GCP Dataflow Job scenarios with 'Resource Exceeded' scenarios During Windowing with Large Batches

👀 Views: 1816 đŸ’Ŧ Answers: 1 📅 Created: 2025-06-12
gcp dataflow apache-beam Python

I can't seem to get I'm optimizing some code but I'm working with an scenario with my Google Cloud Dataflow job that processes a large stream of data... The job uses windowing to handle batches of data, but I'm getting an behavior message saying 'Resource exceeded: No instance available to run the job' when the input data size spikes.

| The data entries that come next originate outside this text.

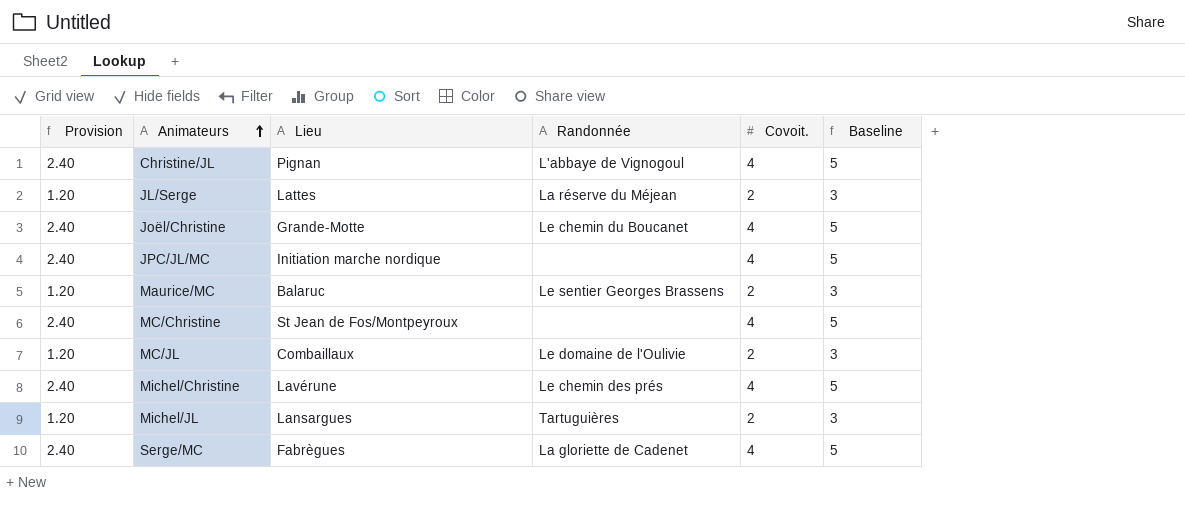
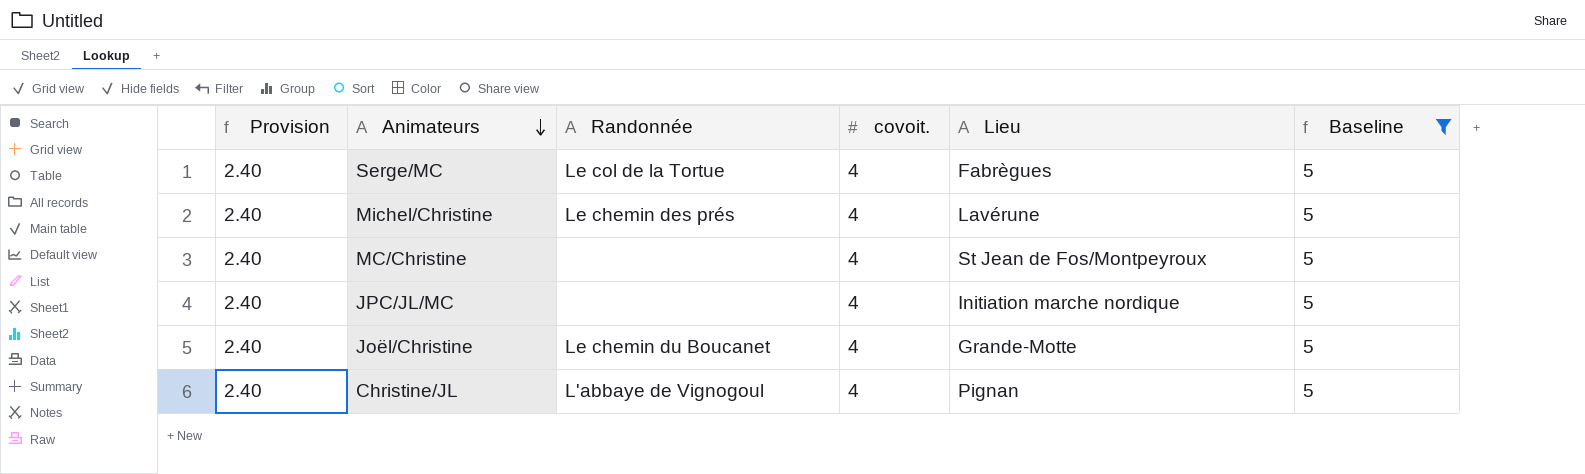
filter: none -> Baseline = 5
row order: Animateurs ascending -> Animateurs descending
column name: Covoit. -> covoit.
column Lieu | position: 3 -> 5
Serge/MC | Randonnée: La gloriette de Cadenet -> Le col de la Tortue

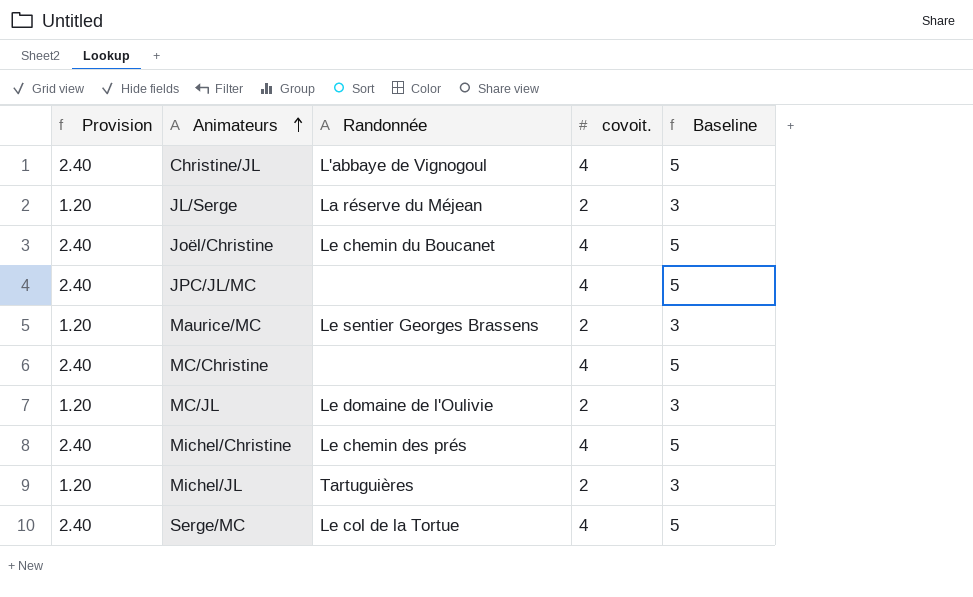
filter: Baseline = 5 -> none
row order: Animateurs descending -> Animateurs ascending
column Lieu | position: 5 -> none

I suspect this has to do with the way I'm configuring my windowing strategy or the autoscaling of workers. Here's a snippet of my pipeline code: ```python import apache_beam as beam from apache_beam.options.pipeline_options import PipelineOptions options = PipelineOptions( runner='DataflowRunner', project='my-gcp-project', temp_location='gs://my-bucket/temp', region='us-central1' ) with beam.Pipeline(options=options) as pipeline: (pipeline | 'ReadFromPubSub' >> beam.io.ReadFromPubSub(topic='projects/my-gcp-project/topics/my-topic') | 'WindowIntoFixedIntervals' >> beam.WindowInto(beam.window.FixedWindows(60)) | 'ProcessData' >> beam.Map(lambda x: process_function(x)) | 'WriteToBigQuery' >> beam.io.WriteToBigQuery( 'my-gcp-project:my_dataset.my_table', write_disposition=beam.io.BigQueryDisposition.WRITE_APPEND) ) ``` I've tried increasing the number of workers and setting the autoscaling to 'on', but that doesn't seem to help, as my job still fails during peak loads. I've also checked the worker configuration, and I am using a `n1-standard-1` machine type which seems insufficient for the data volume. Would changing to a more powerful machine type or adjusting the windowing strategy help? Any suggestions on how to optimize this pipeline to handle larger batches more effectively? My team is using Python for this desktop app. Any ideas what could be causing this? I'm on Windows 11 using the latest version of Python. What are your experiences with this?